(Modification records)
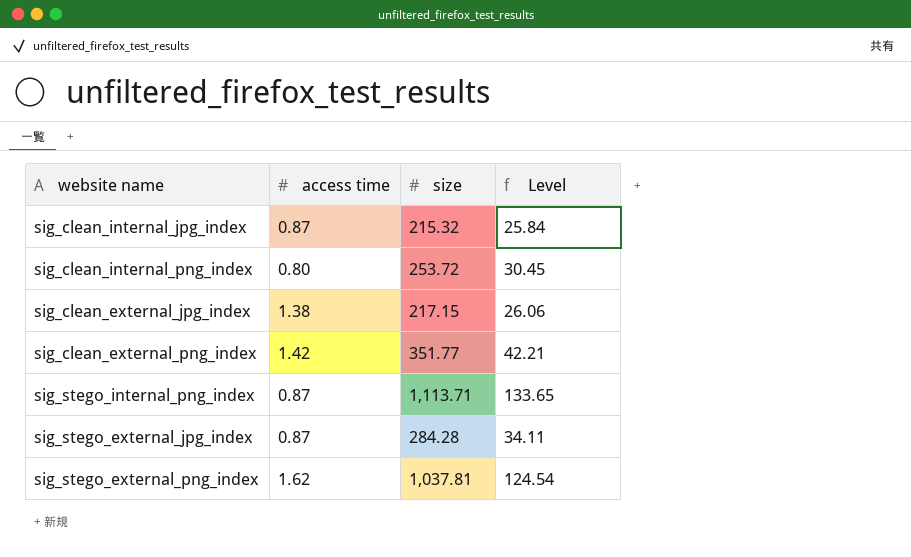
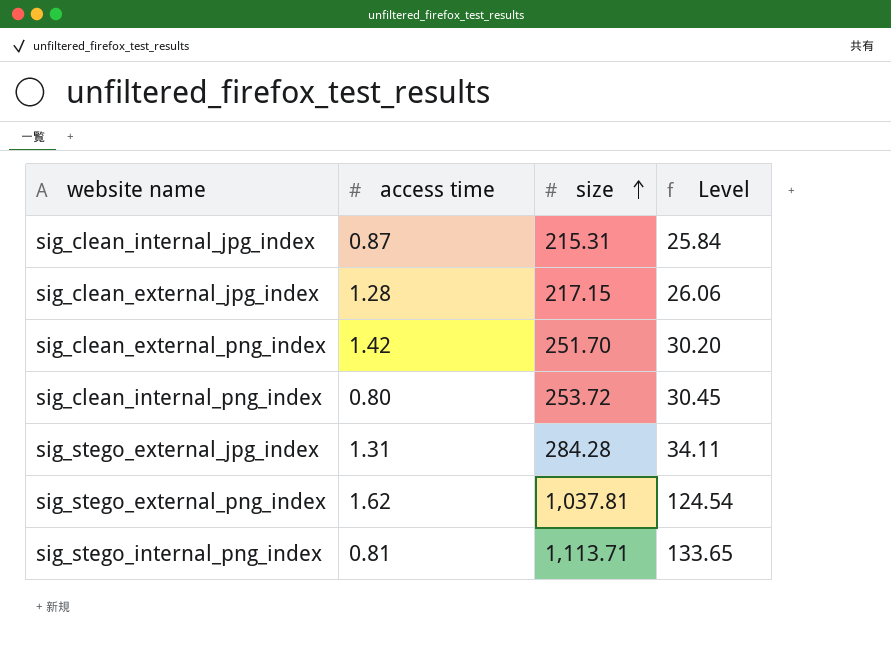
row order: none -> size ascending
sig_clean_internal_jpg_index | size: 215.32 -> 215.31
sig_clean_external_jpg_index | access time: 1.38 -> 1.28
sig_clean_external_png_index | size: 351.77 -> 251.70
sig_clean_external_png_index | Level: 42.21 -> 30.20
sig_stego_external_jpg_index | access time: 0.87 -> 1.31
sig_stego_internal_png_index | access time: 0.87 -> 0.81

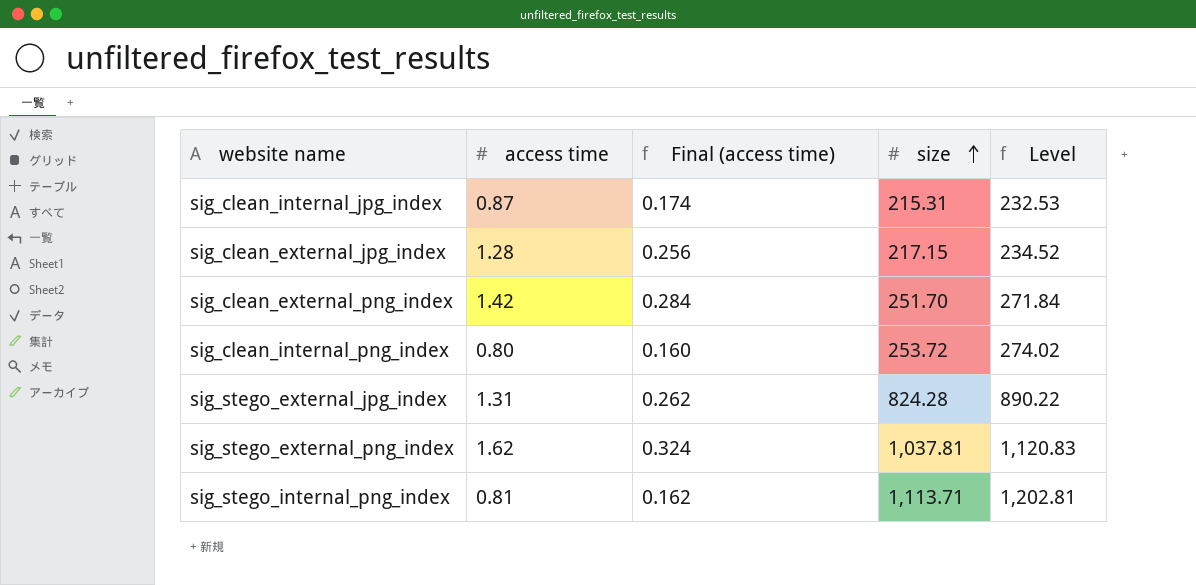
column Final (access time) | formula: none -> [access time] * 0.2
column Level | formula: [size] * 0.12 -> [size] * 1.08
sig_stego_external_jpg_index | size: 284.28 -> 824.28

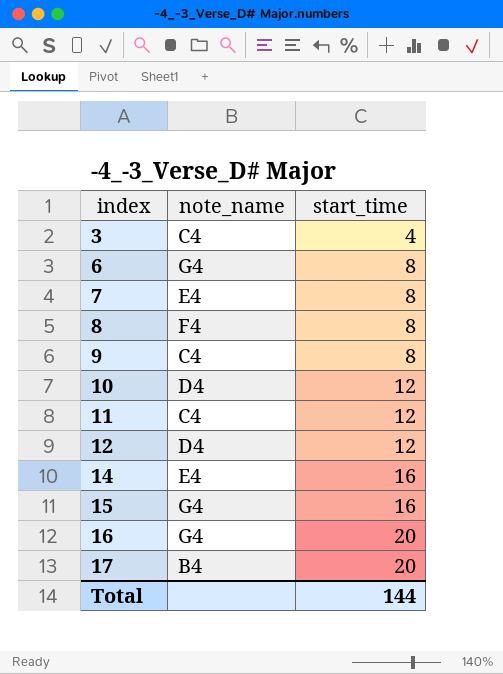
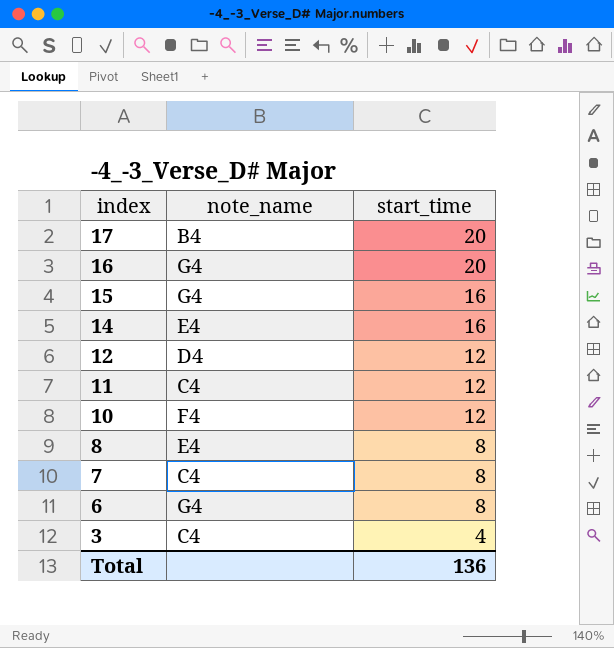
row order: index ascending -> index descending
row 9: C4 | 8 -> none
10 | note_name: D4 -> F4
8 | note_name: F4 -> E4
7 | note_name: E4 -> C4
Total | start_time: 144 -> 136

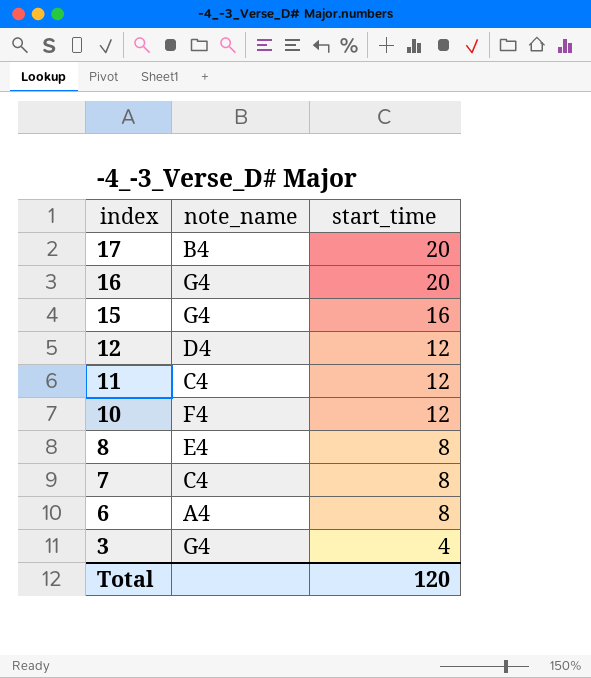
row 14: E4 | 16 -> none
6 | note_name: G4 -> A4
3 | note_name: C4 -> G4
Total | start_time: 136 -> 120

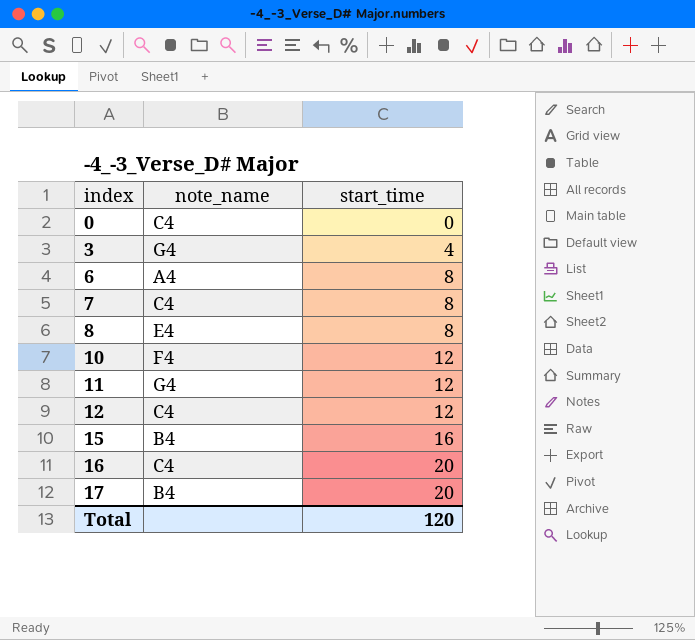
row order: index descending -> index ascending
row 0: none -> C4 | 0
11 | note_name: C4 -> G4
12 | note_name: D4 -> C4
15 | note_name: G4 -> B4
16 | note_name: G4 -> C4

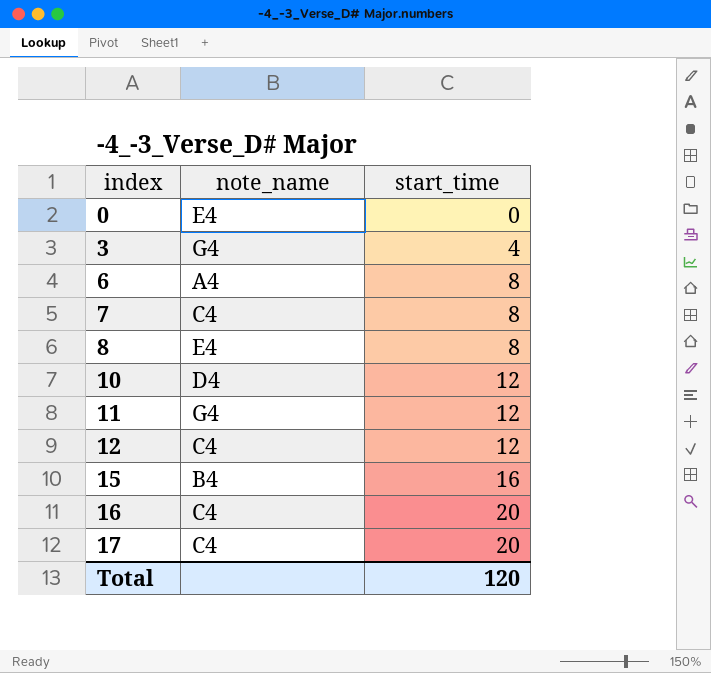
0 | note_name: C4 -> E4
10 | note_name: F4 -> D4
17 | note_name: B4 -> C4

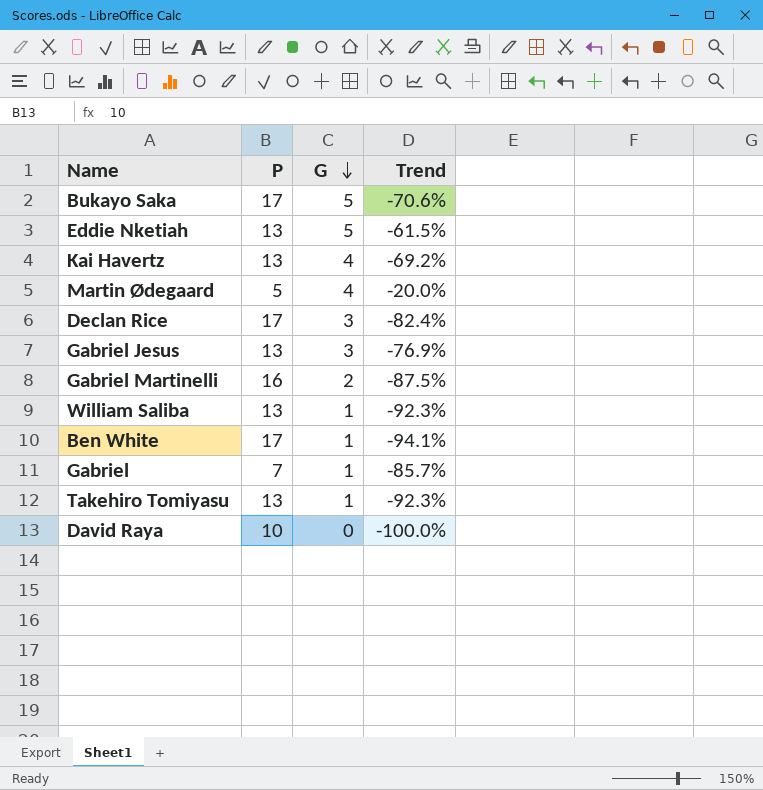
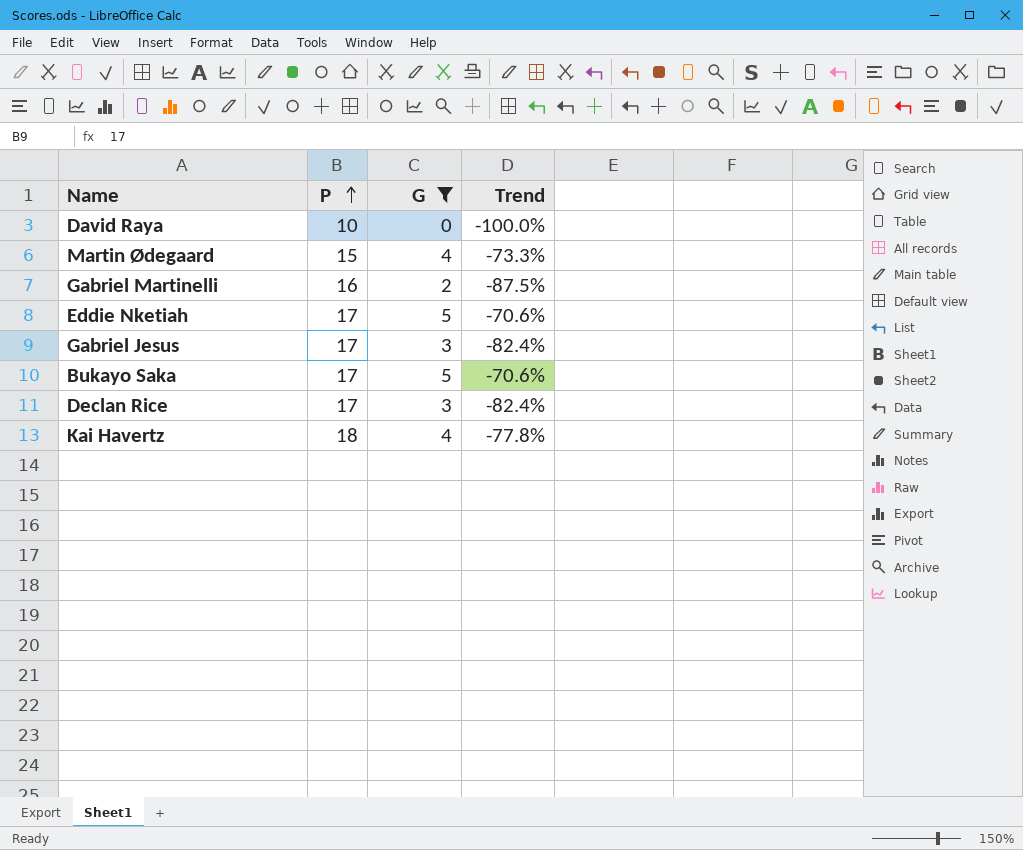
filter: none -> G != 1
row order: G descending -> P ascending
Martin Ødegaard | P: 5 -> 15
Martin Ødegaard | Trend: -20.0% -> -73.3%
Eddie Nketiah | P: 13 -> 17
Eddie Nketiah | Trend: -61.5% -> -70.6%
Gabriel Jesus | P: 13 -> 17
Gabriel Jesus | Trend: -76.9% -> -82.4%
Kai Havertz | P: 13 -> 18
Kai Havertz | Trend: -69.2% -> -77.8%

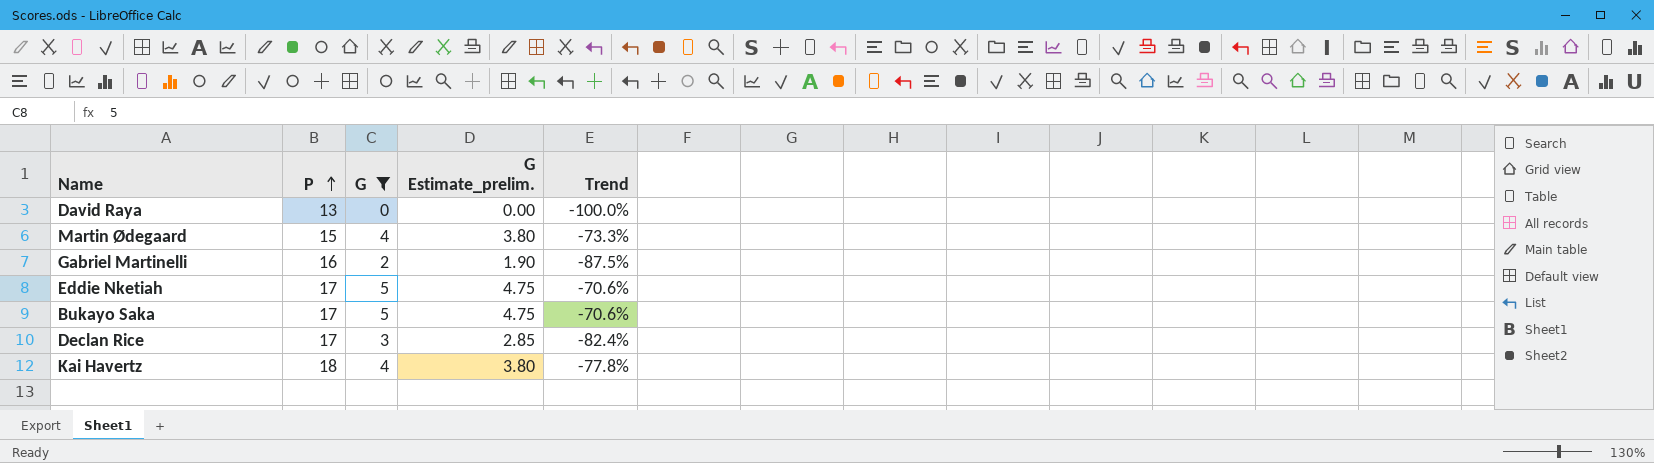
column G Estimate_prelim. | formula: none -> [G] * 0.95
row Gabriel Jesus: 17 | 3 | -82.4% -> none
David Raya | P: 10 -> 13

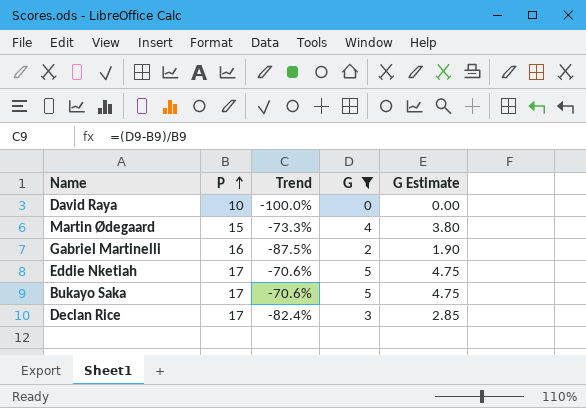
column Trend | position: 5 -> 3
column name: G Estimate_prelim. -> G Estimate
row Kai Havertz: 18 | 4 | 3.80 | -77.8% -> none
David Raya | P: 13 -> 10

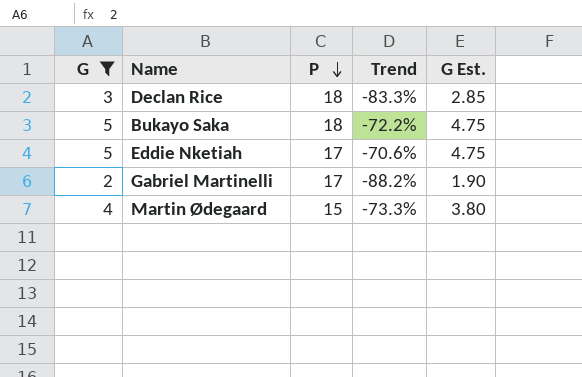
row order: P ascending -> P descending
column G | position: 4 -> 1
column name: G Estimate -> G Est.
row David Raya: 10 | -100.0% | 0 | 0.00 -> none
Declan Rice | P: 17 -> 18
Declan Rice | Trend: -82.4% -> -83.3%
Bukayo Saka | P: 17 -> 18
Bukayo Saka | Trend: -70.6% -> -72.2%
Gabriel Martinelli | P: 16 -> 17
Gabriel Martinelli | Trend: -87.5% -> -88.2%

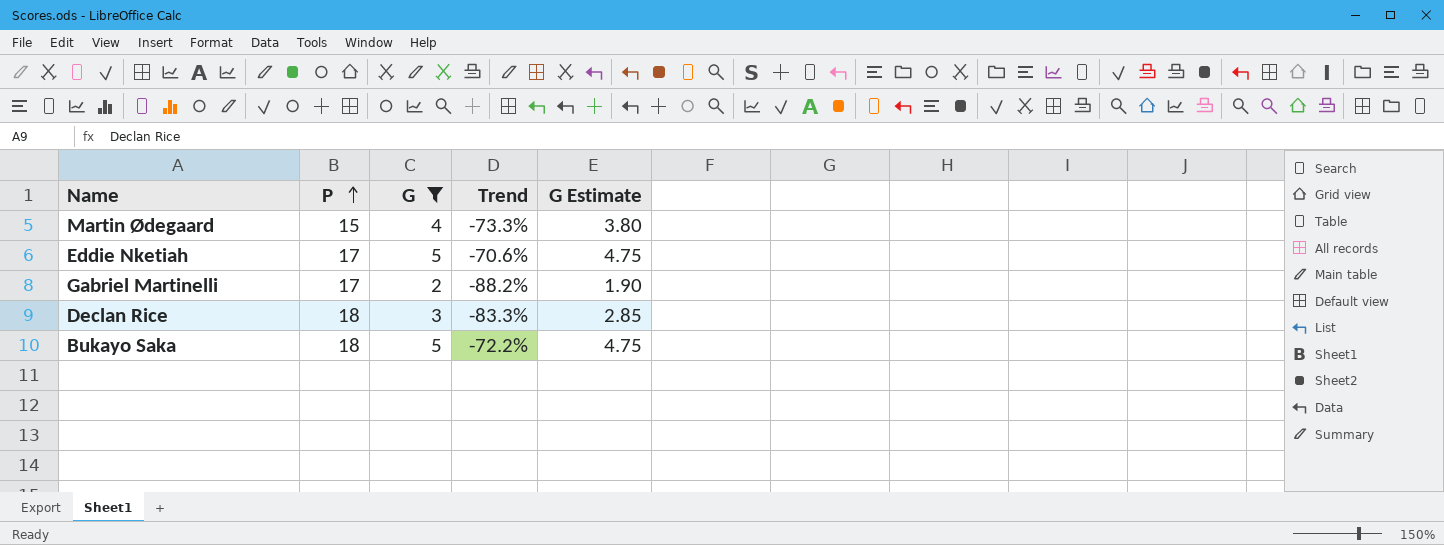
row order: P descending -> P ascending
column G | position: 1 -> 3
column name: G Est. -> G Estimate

Assigned task: Can you quote exactly, and only, the lines from the one containing "Gabriel Martinelli | Trend: -87.5% -> -88.2%" through the last line of the records above, keeping both ends and leaving out any pictures?

Answer for this exercise:
Gabriel Martinelli | Trend: -87.5% -> -88.2%

row order: P descending -> P ascending
column G | position: 1 -> 3
column name: G Est. -> G Estimate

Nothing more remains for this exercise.